_DESCRIPTION OF THE TASK_. An acceptable answer contains each line of the material, unchanged.

▬▬▬▬▬▬▬▬▬▬

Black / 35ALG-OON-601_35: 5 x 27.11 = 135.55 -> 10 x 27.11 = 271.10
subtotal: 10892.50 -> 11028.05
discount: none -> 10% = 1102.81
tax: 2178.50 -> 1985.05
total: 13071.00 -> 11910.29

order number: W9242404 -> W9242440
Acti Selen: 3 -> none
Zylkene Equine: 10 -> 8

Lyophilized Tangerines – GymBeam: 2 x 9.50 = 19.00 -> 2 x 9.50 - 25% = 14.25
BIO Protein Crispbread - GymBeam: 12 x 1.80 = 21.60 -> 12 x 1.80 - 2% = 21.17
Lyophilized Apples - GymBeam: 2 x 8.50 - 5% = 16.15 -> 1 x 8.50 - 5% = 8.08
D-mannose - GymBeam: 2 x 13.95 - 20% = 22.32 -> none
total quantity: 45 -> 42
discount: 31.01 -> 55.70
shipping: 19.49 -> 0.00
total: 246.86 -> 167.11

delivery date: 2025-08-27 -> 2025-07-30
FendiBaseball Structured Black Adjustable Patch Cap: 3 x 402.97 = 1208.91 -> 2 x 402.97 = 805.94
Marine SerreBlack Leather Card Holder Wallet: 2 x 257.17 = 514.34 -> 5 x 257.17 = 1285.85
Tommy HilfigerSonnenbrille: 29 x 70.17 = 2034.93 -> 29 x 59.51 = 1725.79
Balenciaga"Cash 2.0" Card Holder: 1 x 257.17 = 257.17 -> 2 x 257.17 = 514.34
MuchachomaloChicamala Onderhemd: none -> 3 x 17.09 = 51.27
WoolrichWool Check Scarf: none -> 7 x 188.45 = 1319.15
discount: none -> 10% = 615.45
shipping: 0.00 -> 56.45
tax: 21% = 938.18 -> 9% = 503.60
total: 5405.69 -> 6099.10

▬▬▬▬▬▬▬▬▬▬

_RESPONSE TO THIS EXERCISE_.
Black / 35ALG-OON-601_35: 5 x 27.11 = 135.55 -> 10 x 27.11 = 271.10
subtotal: 10892.50 -> 11028.05
discount: none -> 10% = 1102.81
tax: 2178.50 -> 1985.05
total: 13071.00 -> 11910.29

order number: W9242404 -> W9242440
Acti Selen: 3 -> none
Zylkene Equine: 10 -> 8

Lyophilized Tangerines – GymBeam: 2 x 9.50 = 19.00 -> 2 x 9.50 - 25% = 14.25
BIO Protein Crispbread - GymBeam: 12 x 1.80 = 21.60 -> 12 x 1.80 - 2% = 21.17
Lyophilized Apples - GymBeam: 2 x 8.50 - 5% = 16.15 -> 1 x 8.50 - 5% = 8.08
D-mannose - GymBeam: 2 x 13.95 - 20% = 22.32 -> none
total quantity: 45 -> 42
discount: 31.01 -> 55.70
shipping: 19.49 -> 0.00
total: 246.86 -> 167.11

delivery date: 2025-08-27 -> 2025-07-30
FendiBaseball Structured Black Adjustable Patch Cap: 3 x 402.97 = 1208.91 -> 2 x 402.97 = 805.94
Marine SerreBlack Leather Card Holder Wallet: 2 x 257.17 = 514.34 -> 5 x 257.17 = 1285.85
Tommy HilfigerSonnenbrille: 29 x 70.17 = 2034.93 -> 29 x 59.51 = 1725.79
Balenciaga"Cash 2.0" Card Holder: 1 x 257.17 = 257.17 -> 2 x 257.17 = 514.34
MuchachomaloChicamala Onderhemd: none -> 3 x 17.09 = 51.27
WoolrichWool Check Scarf: none -> 7 x 188.45 = 1319.15
discount: none -> 10% = 615.45
shipping: 0.00 -> 56.45
tax: 21% = 938.18 -> 9% = 503.60
total: 5405.69 -> 6099.10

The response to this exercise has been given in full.